On 29.11.22 10:44, Dominique Leuenberger / DimStar wrote:
The openQA test results are, in most cases, expected to be the same. Yet, somebody has to do the work to review the failures and tag them with the corresponding bug reports (most frequently probably copying them from the STandard Tumbleweed port). Doing this on 2 extra ports is definitively more work than not doing this. And the occasional (albeit rare) case of something really being specific to x86-64-v1 (and i586, as announced, this won't be part of Tumbleweed anymore) will need to be analyzed and fixed.

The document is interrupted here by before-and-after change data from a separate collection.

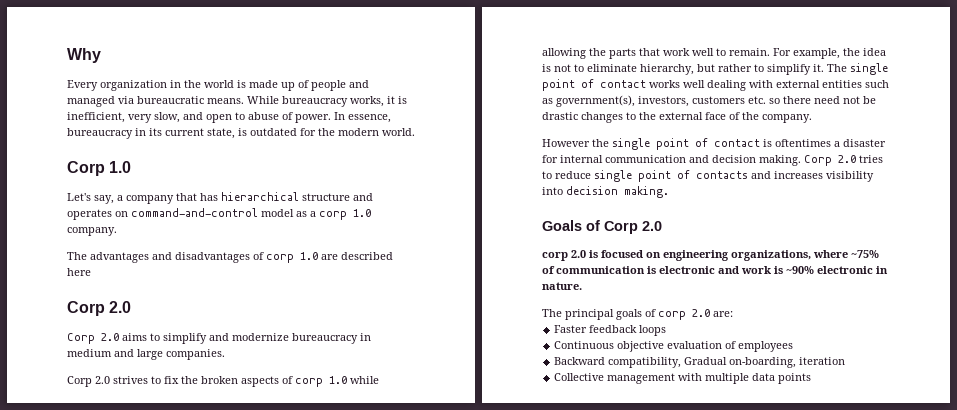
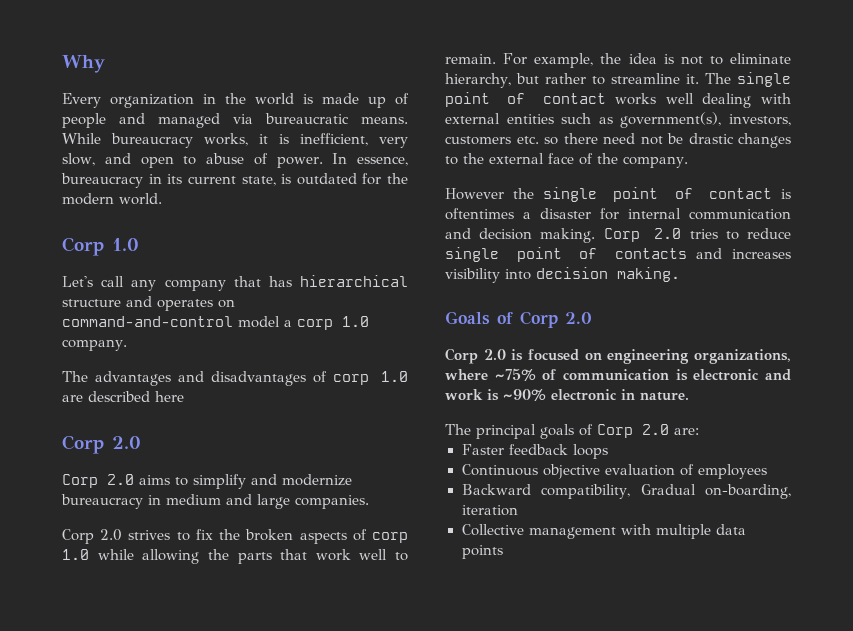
- Let's say, a company that has hierarchical structure and operates on command-and-control model as a corp 1.0 company.
+ Let's call any company that has hierarchical structure and operates on command-and-control model a corp 1.0 company.
- For example, the idea is not to eliminate hierarchy, but rather to simplify it.
+ For example, the idea is not to eliminate hierarchy, but rather to streamline it.
- corp 2.0 is focused on engineering organizations, where ~75% of communication is electronic and work is ~90% electronic in nature.
+ Corp 2.0 is focused on engineering organizations, where ~75% of communication is electronic and work is ~90% electronic in nature.
- The principal goals of corp 2.0 are:
+ The principal goals of Corp 2.0 are:

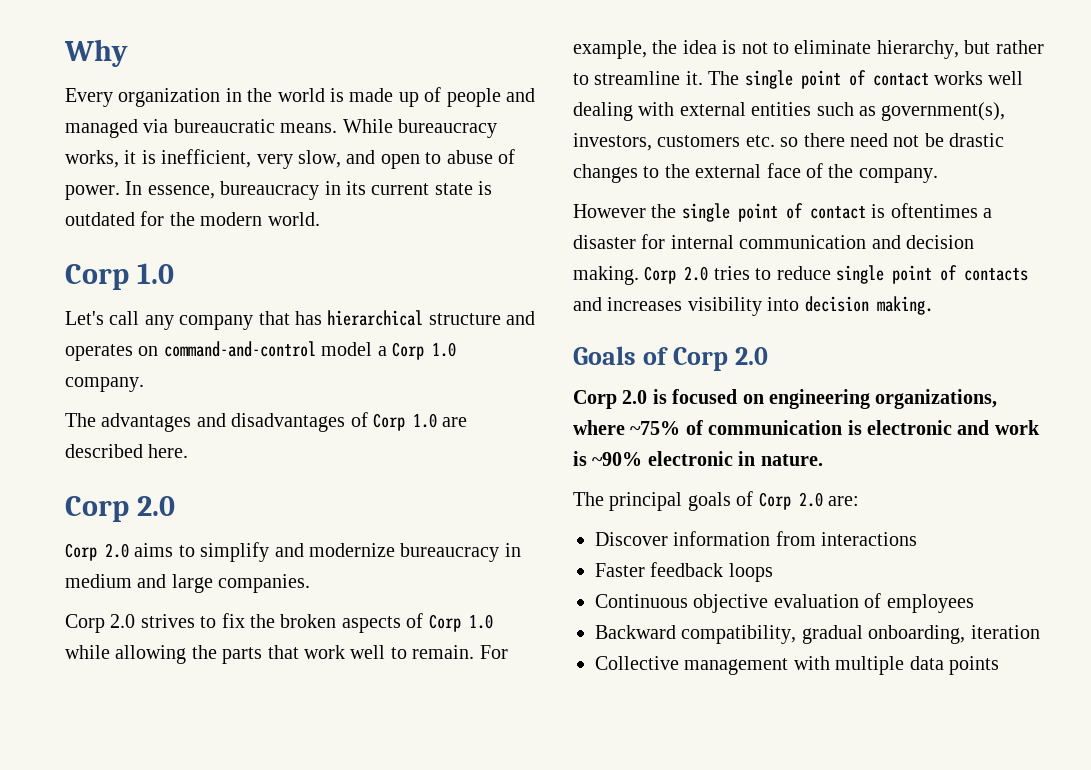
- In essence, bureaucracy in its current state, is outdated for the modern world.
+ In essence, bureaucracy in its current state is outdated for the modern world.
- Let's call any company that has hierarchical structure and operates on command-and-control model a corp 1.0 company.
+ Let's call any company that has hierarchical structure and operates on command-and-control model a Corp 1.0 company.
- The advantages and disadvantages of corp 1.0 are described here
+ The advantages and disadvantages of Corp 1.0 are described here.
- Corp 2.0 strives to fix the broken aspects of corp 1.0 while allowing the parts that work well to remain.
+ Corp 2.0 strives to fix the broken aspects of Corp 1.0 while allowing the parts that work well to remain.
+ Discover information from interactions
- Backward compatibility, Gradual on-boarding, iteration
+ Backward compatibility, gradual onboarding, iteration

Okay, I understand, openQA and OBS needs additional resources for each repository. As a compromise, openQA could be only enabled for the hardware version with the most users (probably v2). The v1 users will then see problems a little more often.
I hope this is not news for you - but nothing comes for free in this world. At least some heartbeets and sweat-pearls need to be invested in everything. The expectation that 'somebody is doing it' only works until there is nobody else volunteering todo the work.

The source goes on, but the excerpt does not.